Search the material below for the word "none". Copy every line where it is found.

--- INFORMATION SHOWN Enclosed Below ---

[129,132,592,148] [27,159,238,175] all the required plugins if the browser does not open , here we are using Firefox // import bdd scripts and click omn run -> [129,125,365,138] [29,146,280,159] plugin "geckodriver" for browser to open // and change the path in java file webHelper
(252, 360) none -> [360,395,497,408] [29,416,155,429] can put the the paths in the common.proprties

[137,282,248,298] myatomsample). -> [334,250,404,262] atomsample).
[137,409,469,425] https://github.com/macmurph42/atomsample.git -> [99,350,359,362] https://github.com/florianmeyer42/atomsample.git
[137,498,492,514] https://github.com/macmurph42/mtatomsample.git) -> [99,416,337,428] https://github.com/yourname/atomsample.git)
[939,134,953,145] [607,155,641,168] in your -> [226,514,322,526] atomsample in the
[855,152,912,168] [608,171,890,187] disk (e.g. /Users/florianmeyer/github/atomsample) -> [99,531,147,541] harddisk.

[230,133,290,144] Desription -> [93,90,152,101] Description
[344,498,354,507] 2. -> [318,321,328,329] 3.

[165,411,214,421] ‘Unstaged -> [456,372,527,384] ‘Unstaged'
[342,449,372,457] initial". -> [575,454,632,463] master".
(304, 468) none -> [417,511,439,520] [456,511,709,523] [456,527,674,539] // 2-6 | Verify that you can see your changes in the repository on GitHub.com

--- End of Enclosed INFORMATION SHOWN ---
--- INFORMATION SHOWN Enclosed Below ---

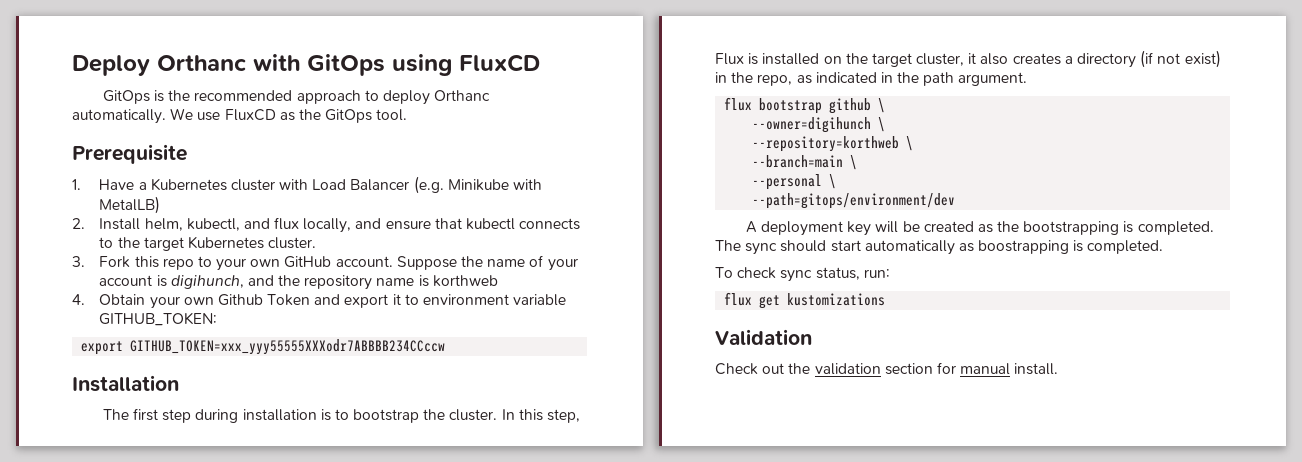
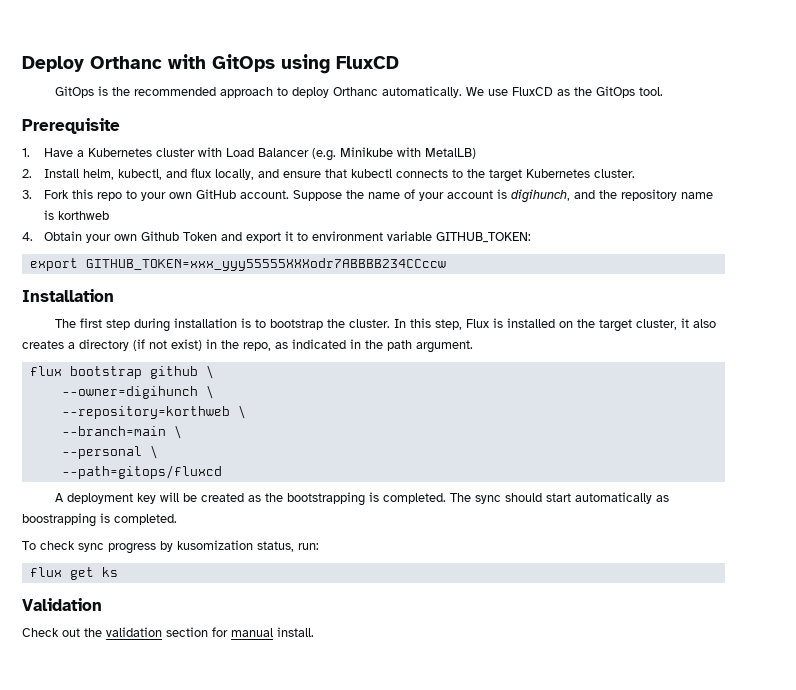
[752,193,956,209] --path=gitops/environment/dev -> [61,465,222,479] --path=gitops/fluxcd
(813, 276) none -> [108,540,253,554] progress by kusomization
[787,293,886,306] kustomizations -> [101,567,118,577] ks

--- End of Enclosed INFORMATION SHOWN ---
--- INFORMATION SHOWN Enclosed Below ---

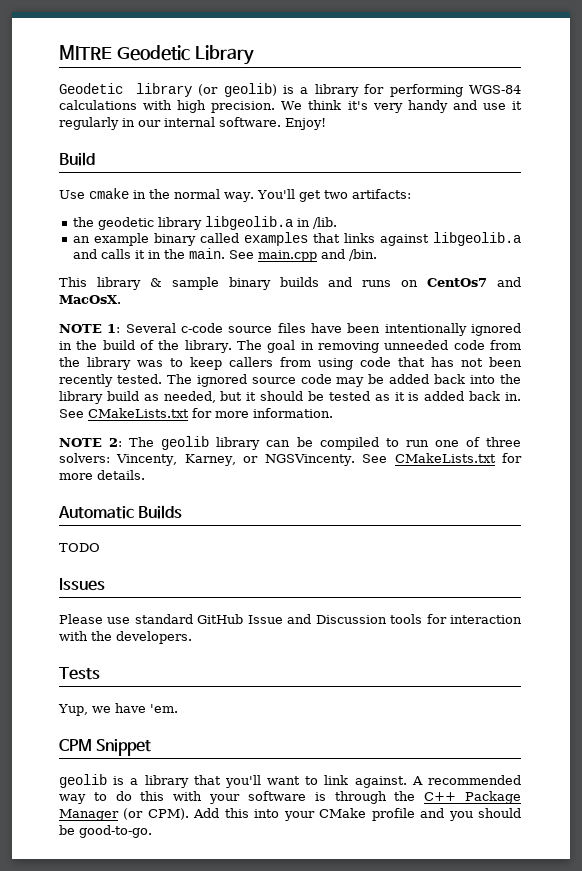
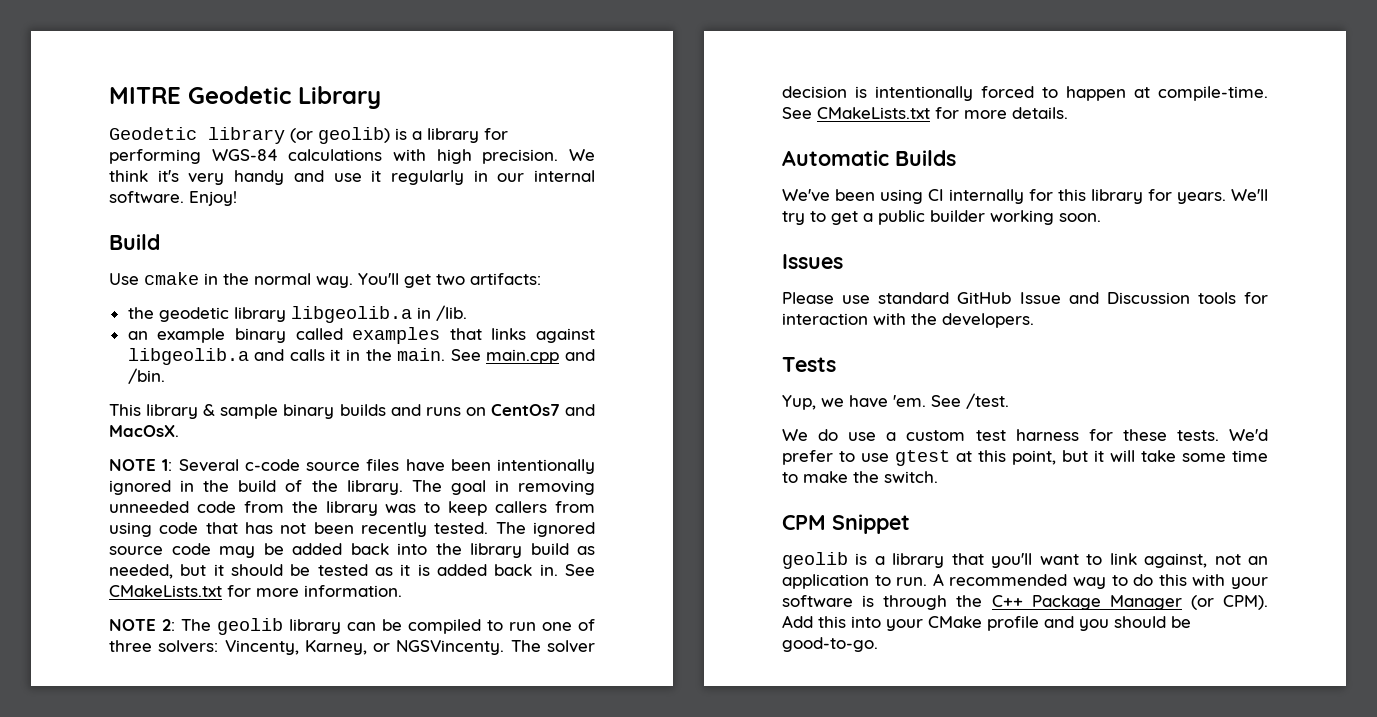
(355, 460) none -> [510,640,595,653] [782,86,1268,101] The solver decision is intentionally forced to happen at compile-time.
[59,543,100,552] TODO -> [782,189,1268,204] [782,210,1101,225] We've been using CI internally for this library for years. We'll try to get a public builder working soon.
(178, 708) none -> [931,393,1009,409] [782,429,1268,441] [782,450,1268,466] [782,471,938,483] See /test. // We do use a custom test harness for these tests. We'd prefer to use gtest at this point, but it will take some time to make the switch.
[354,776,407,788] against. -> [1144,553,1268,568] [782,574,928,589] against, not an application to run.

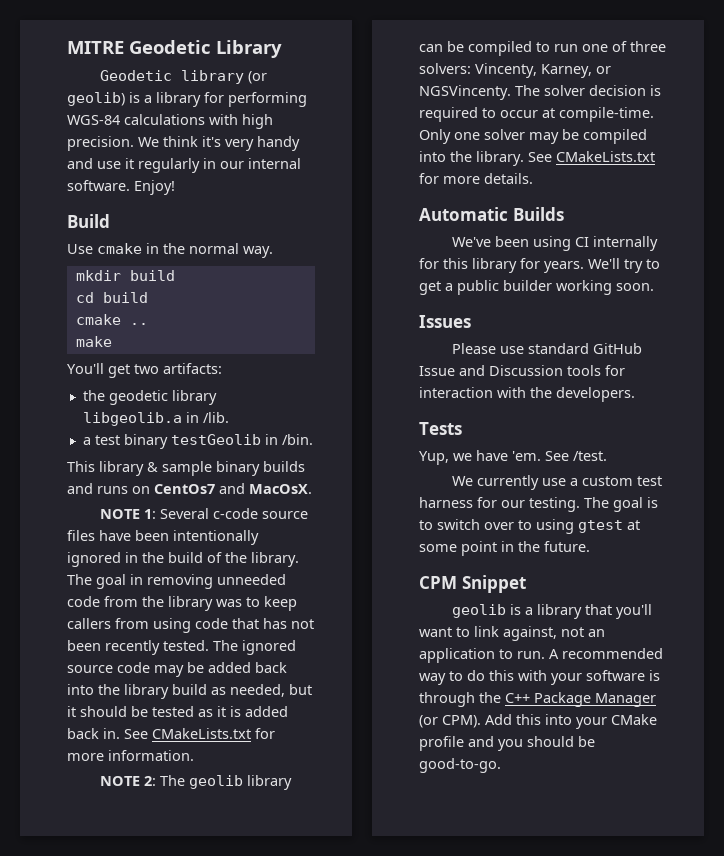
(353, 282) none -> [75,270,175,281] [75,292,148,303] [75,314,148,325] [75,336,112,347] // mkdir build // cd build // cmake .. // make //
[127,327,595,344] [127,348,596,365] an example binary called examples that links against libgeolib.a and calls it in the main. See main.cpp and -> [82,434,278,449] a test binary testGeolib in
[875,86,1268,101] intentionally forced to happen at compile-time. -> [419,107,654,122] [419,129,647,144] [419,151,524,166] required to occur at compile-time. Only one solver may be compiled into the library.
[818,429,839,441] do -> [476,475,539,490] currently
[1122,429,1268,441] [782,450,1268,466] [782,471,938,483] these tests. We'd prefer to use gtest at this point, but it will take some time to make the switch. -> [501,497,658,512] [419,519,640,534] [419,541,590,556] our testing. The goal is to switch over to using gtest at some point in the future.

--- End of Enclosed INFORMATION SHOWN ---

--- EXERCISE RESULT ---
(252, 360) none -> [360,395,497,408] [29,416,155,429] can put the the paths in the common.proprties
(304, 468) none -> [417,511,439,520] [456,511,709,523] [456,527,674,539] // 2-6 | Verify that you can see your changes in the repository on GitHub.com
(813, 276) none -> [108,540,253,554] progress by kusomization
(355, 460) none -> [510,640,595,653] [782,86,1268,101] The solver decision is intentionally forced to happen at compile-time.
(178, 708) none -> [931,393,1009,409] [782,429,1268,441] [782,450,1268,466] [782,471,938,483] See /test. // We do use a custom test harness for these tests. We'd prefer to use gtest at this point, but it will take some time to make the switch.
(353, 282) none -> [75,270,175,281] [75,292,148,303] [75,314,148,325] [75,336,112,347] // mkdir build // cd build // cmake .. // make //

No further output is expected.